(Before-and-after page screenshots)

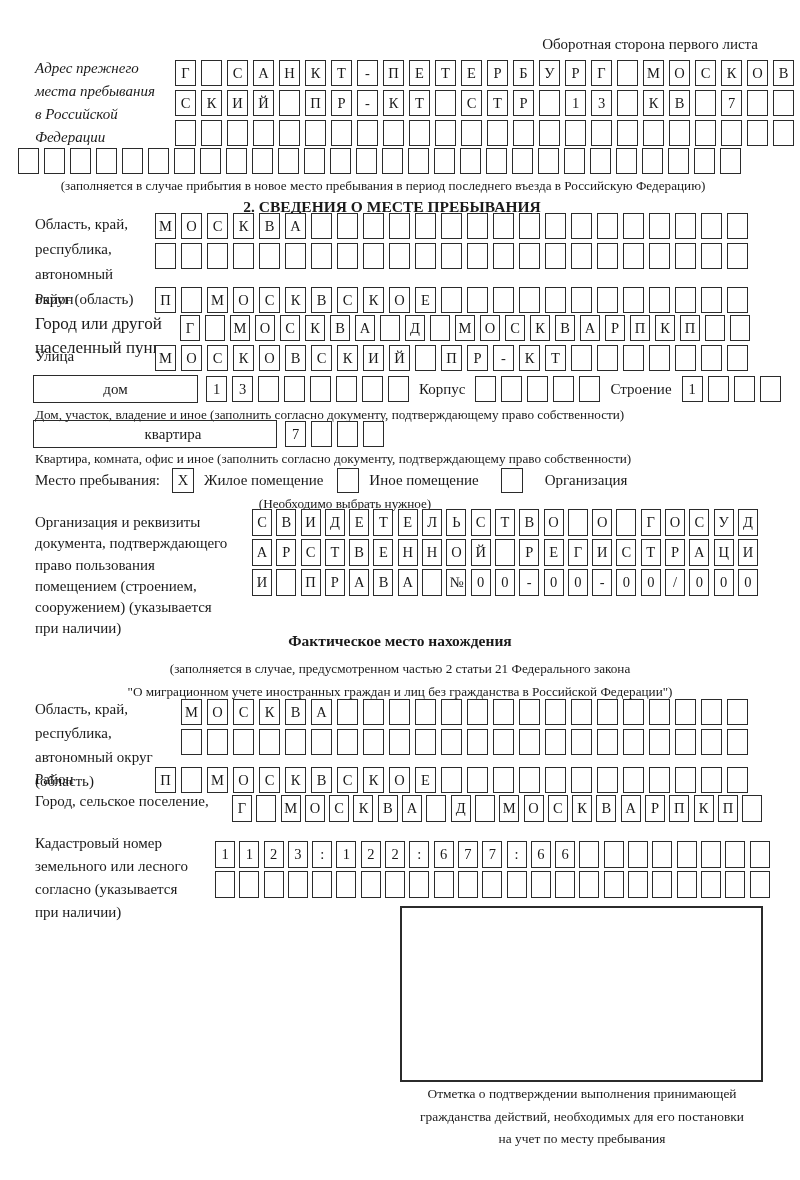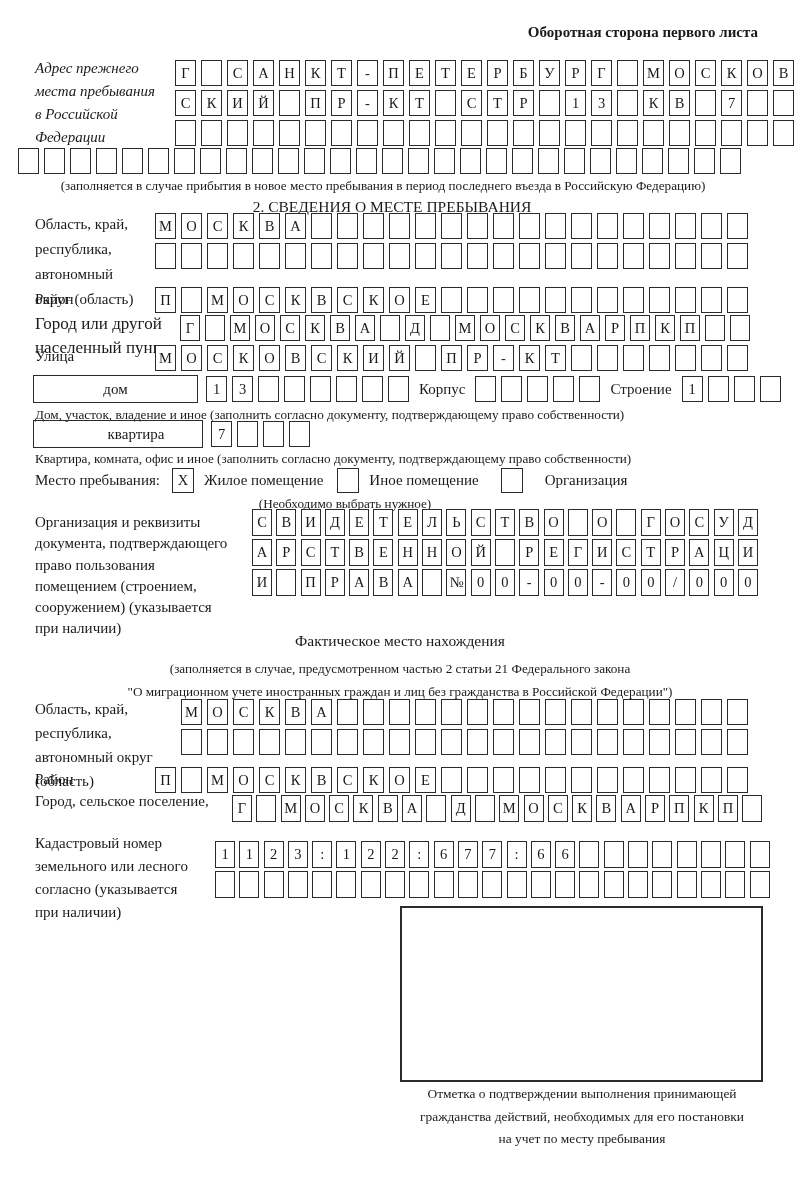--- a/index.html
+++ b/index.html
@@ -19,7 +19,7 @@
   .lh23 div{line-height:23px;} .lh24 div{line-height:24px;} .lh25 div{line-height:25px;}
   .lh21 div{line-height:21.3px;} .lh22c div{line-height:22.5px;}
   
-  .p-headnote{top:24px;right:42px;font-size:15px;font-weight:bold;}
+  .p-headnote{top:36px;right:42px;font-size:15px;}
   .p-prevlbl{left:35px;top:57px;font-size:15px;font-style:italic;}
   .r-p1{left:175px;top:60px;} .r-p2{left:175px;top:90px;} .r-p3{left:175px;top:120px;}
   .r-p4{left:18px;top:148px;}

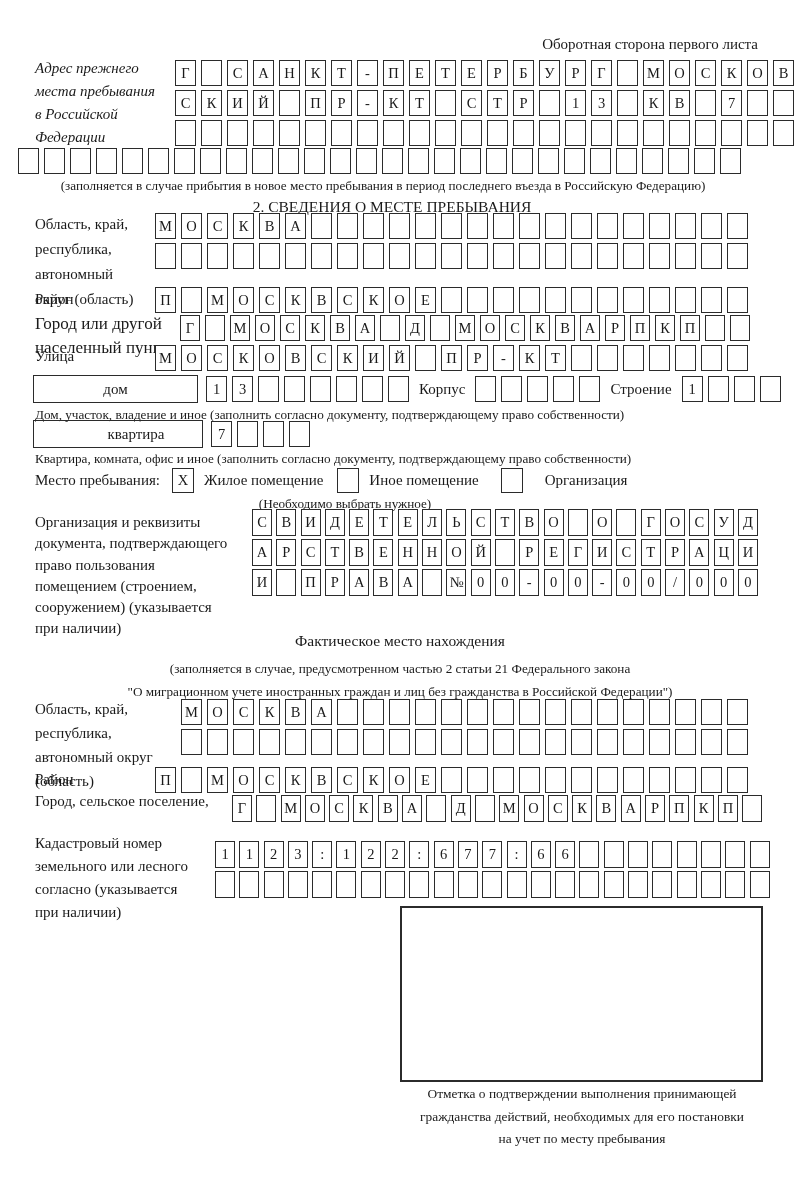--- a/index.html
+++ b/index.html
@@ -6,7 +6,7 @@
   body{width:800px;height:1180px;position:relative;font-family:"Liberation Serif",serif;color:#1a1a1a;overflow:hidden;}
   .abs{position:absolute;}
   .cap{font-size:13.2px;white-space:nowrap;}
-  .ttl{font-weight:normal;font-size:15.5px;text-align:center;white-space:nowrap;}
+  .ttl{font-weight:bold;font-size:15.5px;text-align:center;white-space:nowrap;}
   .center{text-align:center;}
   .cells{display:flex;gap:5px;}
   .cell{box-sizing:border-box;width:21px;height:26px;border:1.7px solid #2b2b2b;display:flex;align-items:center;justify-content:center;font-size:14.5px;line-height:1;background:#fff;}

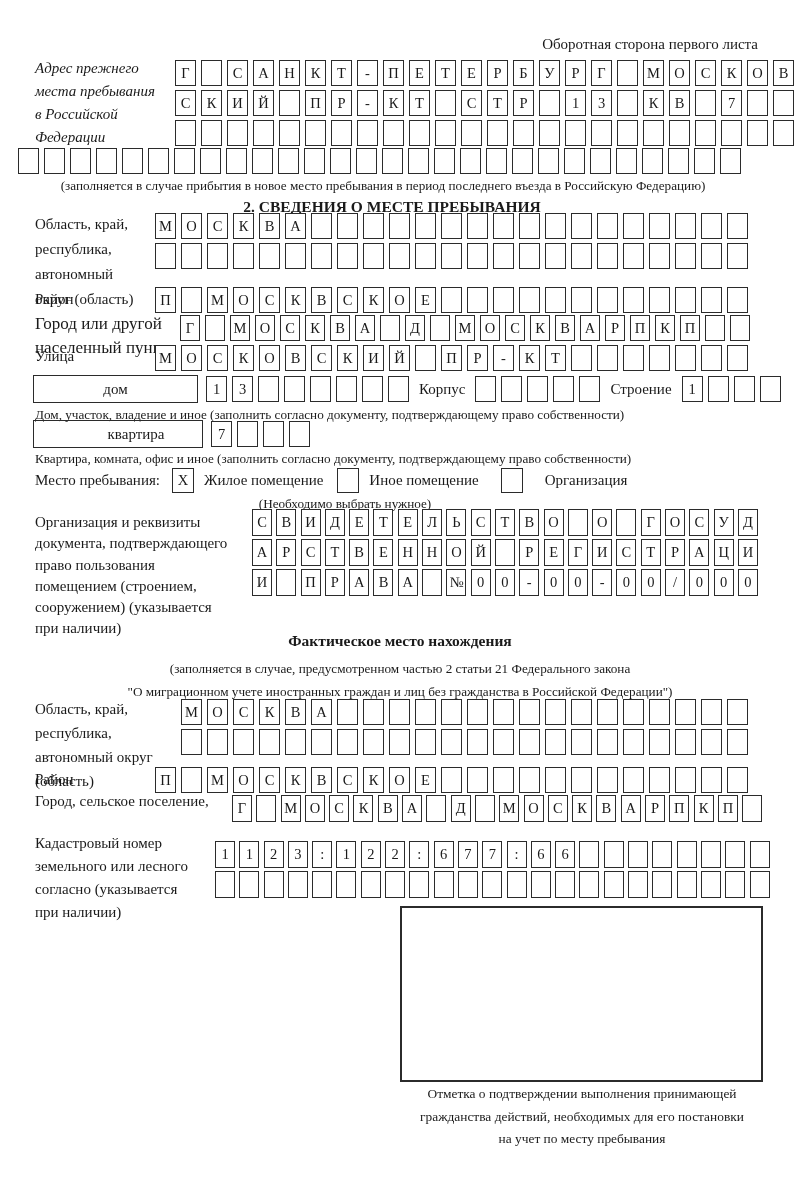--- a/index.html
+++ b/index.html
@@ -35,7 +35,7 @@
   .r-s2street{left:155px;top:345px;}
   .p-house{left:33px;top:375px;display:flex;align-items:center;}
   .widebox{box-sizing:border-box;height:28px;border:1.7px solid #2b2b2b;display:flex;align-items:center;justify-content:center;font-size:15px;}
-  .wb-house{width:165px;} .wb-apt{width:170px;padding-left:36px;}
+  .wb-house{width:165px;} .wb-apt{width:244px;padding-left:36px;}
   .inlbl{font-size:15px;margin:0 10px;white-space:nowrap;}
   .mlc{margin-left:8px;}
   .p-housenote{left:35px;top:407px;}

### TASK OBJECTIVE
In the entries above, find each line with "nowrap" and list it.

### RESPONSE AREA
   .cap{font-size:13.2px;white-space:nowrap;}
-  .ttl{font-weight:normal;font-size:15.5px;text-align:center;white-space:nowrap;}
+  .ttl{font-weight:bold;font-size:15.5px;text-align:center;white-space:nowrap;}
   .inlbl{font-size:15px;margin:0 10px;white-space:nowrap;}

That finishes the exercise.